— YOUR OBJECTIVE —
Your answer should be the exact lines of the data below from the one containing "Baseball Estivo in" through the one containing "balance: 11055.46 -> 10738.96"; please include nothing else.

[Records excerpted from a collection]
<<<<

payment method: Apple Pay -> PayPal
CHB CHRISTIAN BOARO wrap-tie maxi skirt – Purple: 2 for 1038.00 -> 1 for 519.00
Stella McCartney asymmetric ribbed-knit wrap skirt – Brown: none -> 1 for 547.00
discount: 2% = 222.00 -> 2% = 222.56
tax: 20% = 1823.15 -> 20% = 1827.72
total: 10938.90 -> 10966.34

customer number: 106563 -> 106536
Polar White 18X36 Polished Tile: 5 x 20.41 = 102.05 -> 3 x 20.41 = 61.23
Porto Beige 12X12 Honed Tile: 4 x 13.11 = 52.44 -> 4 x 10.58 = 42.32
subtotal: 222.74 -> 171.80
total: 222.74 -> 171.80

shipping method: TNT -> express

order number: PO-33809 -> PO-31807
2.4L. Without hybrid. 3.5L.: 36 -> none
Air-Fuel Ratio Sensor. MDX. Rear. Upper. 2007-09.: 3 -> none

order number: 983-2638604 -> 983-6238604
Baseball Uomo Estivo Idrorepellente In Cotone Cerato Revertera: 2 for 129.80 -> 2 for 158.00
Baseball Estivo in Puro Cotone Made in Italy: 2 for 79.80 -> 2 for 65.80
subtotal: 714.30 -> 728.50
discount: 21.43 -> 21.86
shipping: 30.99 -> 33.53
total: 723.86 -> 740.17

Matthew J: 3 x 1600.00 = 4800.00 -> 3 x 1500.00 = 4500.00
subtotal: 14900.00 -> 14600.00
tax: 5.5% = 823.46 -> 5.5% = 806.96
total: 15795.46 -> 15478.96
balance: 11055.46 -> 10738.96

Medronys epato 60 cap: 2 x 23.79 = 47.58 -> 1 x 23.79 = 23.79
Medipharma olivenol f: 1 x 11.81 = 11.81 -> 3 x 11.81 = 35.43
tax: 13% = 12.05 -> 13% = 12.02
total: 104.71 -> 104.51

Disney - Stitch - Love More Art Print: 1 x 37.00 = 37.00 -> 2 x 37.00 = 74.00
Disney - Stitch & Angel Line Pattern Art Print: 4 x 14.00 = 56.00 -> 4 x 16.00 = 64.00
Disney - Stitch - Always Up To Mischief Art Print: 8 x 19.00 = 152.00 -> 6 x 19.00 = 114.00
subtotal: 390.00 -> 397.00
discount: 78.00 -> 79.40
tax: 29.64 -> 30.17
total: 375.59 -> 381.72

>>>>

— EXPECTED ANSWER —
Baseball Estivo in Puro Cotone Made in Italy: 2 for 79.80 -> 2 for 65.80
subtotal: 714.30 -> 728.50
discount: 21.43 -> 21.86
shipping: 30.99 -> 33.53
total: 723.86 -> 740.17

Matthew J: 3 x 1600.00 = 4800.00 -> 3 x 1500.00 = 4500.00
subtotal: 14900.00 -> 14600.00
tax: 5.5% = 823.46 -> 5.5% = 806.96
total: 15795.46 -> 15478.96
balance: 11055.46 -> 10738.96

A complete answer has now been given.